Every record below should be repeated exactly, with the pictures left out.

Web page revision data
=== Begin Enclosure ===

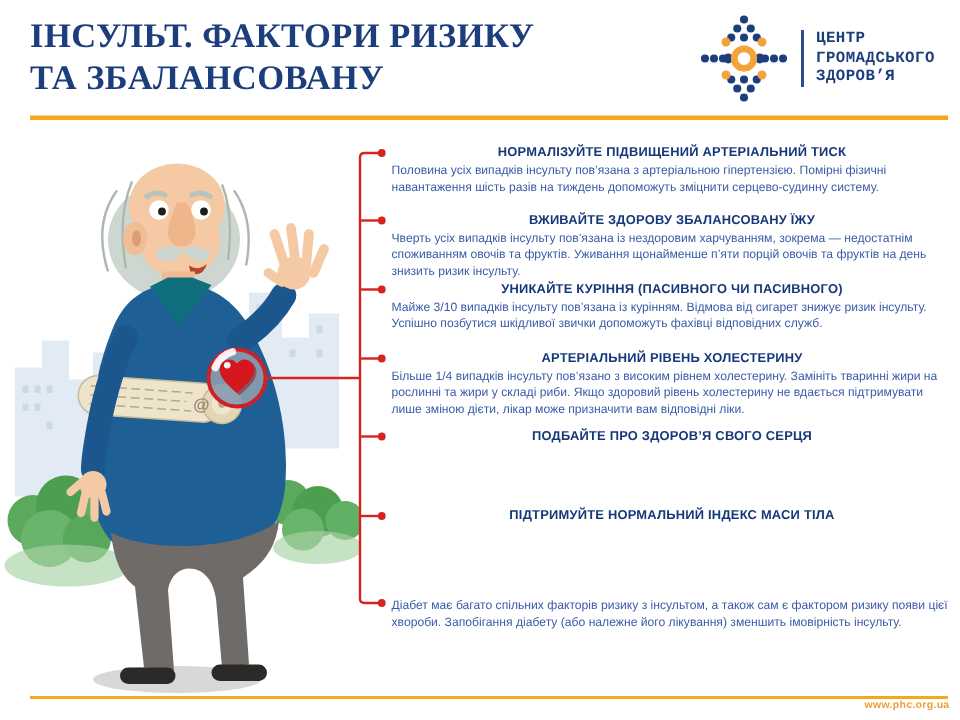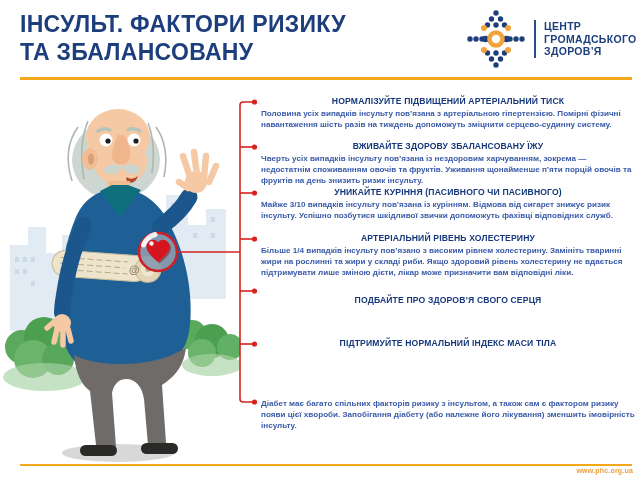--- a/index.html
+++ b/index.html
@@ -2,37 +2,37 @@
 <html><head>
 <meta charset="utf-8">
 <style>
   html,body{margin:0;padding:0;}
   .page{
     position:relative;width:640px;height:480px;background:#ffffff;overflow:hidden;
     font-family:"Liberation Sans",sans-serif;
   }
   
   .title{position:absolute;left:20px;top:10px;
-    font-size:23px;line-height:28px;font-weight:bold;color:#1d3e7c;letter-spacing:.3px;}
-  .logo{position:absolute;left:464px;top:6px;width:170px;height:66px;display:flex;align-items:center;}
+    font-size:23px;line-height:28px;font-weight:bold;color:#1d3e7c;letter-spacing:.3px;font-family:Liberation Serif, serif;}
+  .logo{position:absolute;left:464px;top:6px;width:170px;height:66px;display:flex;align-items:center;font-family:Liberation Mono, monospace;}
   .logo-mark{width:64px;height:66px;flex:0 0 auto;}
   .logo-sep{width:2px;height:38px;background:#2a4d8f;margin:0 8px 0 6px;flex:0 0 auto;}
   .org-name{font-size:10.5px;line-height:12.5px;font-weight:bold;color:#1d3e7c;letter-spacing:.3px;}
   .rule{position:absolute;left:20px;width:612px;height:2.5px;background:#f5a81c;}
   .rule-top{top:77px;}
   .rule-bottom{top:464px;height:2px;}
   .footer-url{position:absolute;right:7px;top:467px;font-size:7px;font-weight:bold;color:#ef9d3a;letter-spacing:.2px;}
   
   .illustration{position:absolute;left:0;top:85px;width:240px;height:380px;z-index:2;}
   .overlay{position:absolute;left:0;top:0;width:640px;height:480px;z-index:5;pointer-events:none;}
   
   .item{position:absolute;left:261px;width:374px;z-index:6;}
   .item h3{margin:0;font-size:8.6px;line-height:10px;font-weight:bold;color:#16387b;letter-spacing:.15px;text-align:center;}
-  .item p{margin:2px 0 0;font-size:8.1px;line-height:11px;color:#3a5ba9;font-weight:bold;}
-  .i1{top:96px}.i2{top:141px}.i3{top:187px}.i4{top:233px}.i5{top:295px}.i6{top:338px}.i7{top:396px}
+  .item p{margin:2px 0 0;font-size:8.1px;line-height:11px;color:#3a5ba9;}
+  .i1{top:96px}.i2{top:141px}.i3{top:187px}.i4{top:233px}.i5{top:285px}.i6{top:338px}.i7{top:396px}
 </style>
 </head>
 <body>
 
 <div class="page">
 
   <div class="title">
     <div>ІНСУЛЬТ. ФАКТОРИ РИЗИКУ</div>
     <div>ТА ЗБАЛАНСОВАНУ</div>
   </div>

=== End Enclosure ===

Output of the exercise
--- a/index.html
+++ b/index.html
@@ -2,37 +2,37 @@
 <html><head>
 <meta charset="utf-8">
 <style>
   html,body{margin:0;padding:0;}
   .page{
     position:relative;width:640px;height:480px;background:#ffffff;overflow:hidden;
     font-family:"Liberation Sans",sans-serif;
   }
   
   .title{position:absolute;left:20px;top:10px;
-    font-size:23px;line-height:28px;font-weight:bold;color:#1d3e7c;letter-spacing:.3px;}
-  .logo{position:absolute;left:464px;top:6px;width:170px;height:66px;display:flex;align-items:center;}
+    font-size:23px;line-height:28px;font-weight:bold;color:#1d3e7c;letter-spacing:.3px;font-family:Liberation Serif, serif;}
+  .logo{position:absolute;left:464px;top:6px;width:170px;height:66px;display:flex;align-items:center;font-family:Liberation Mono, monospace;}
   .logo-mark{width:64px;height:66px;flex:0 0 auto;}
   .logo-sep{width:2px;height:38px;background:#2a4d8f;margin:0 8px 0 6px;flex:0 0 auto;}
   .org-name{font-size:10.5px;line-height:12.5px;font-weight:bold;color:#1d3e7c;letter-spacing:.3px;}
   .rule{position:absolute;left:20px;width:612px;height:2.5px;background:#f5a81c;}
   .rule-top{top:77px;}
   .rule-bottom{top:464px;height:2px;}
   .footer-url{position:absolute;right:7px;top:467px;font-size:7px;font-weight:bold;color:#ef9d3a;letter-spacing:.2px;}
   
   .illustration{position:absolute;left:0;top:85px;width:240px;height:380px;z-index:2;}
   .overlay{position:absolute;left:0;top:0;width:640px;height:480px;z-index:5;pointer-events:none;}
   
   .item{position:absolute;left:261px;width:374px;z-index:6;}
   .item h3{margin:0;font-size:8.6px;line-height:10px;font-weight:bold;color:#16387b;letter-spacing:.15px;text-align:center;}
-  .item p{margin:2px 0 0;font-size:8.1px;line-height:11px;color:#3a5ba9;font-weight:bold;}
-  .i1{top:96px}.i2{top:141px}.i3{top:187px}.i4{top:233px}.i5{top:295px}.i6{top:338px}.i7{top:396px}
+  .item p{margin:2px 0 0;font-size:8.1px;line-height:11px;color:#3a5ba9;}
+  .i1{top:96px}.i2{top:141px}.i3{top:187px}.i4{top:233px}.i5{top:285px}.i6{top:338px}.i7{top:396px}
 </style>
 </head>
 <body>
 
 <div class="page">
 
   <div class="title">
     <div>ІНСУЛЬТ. ФАКТОРИ РИЗИКУ</div>
     <div>ТА ЗБАЛАНСОВАНУ</div>
   </div>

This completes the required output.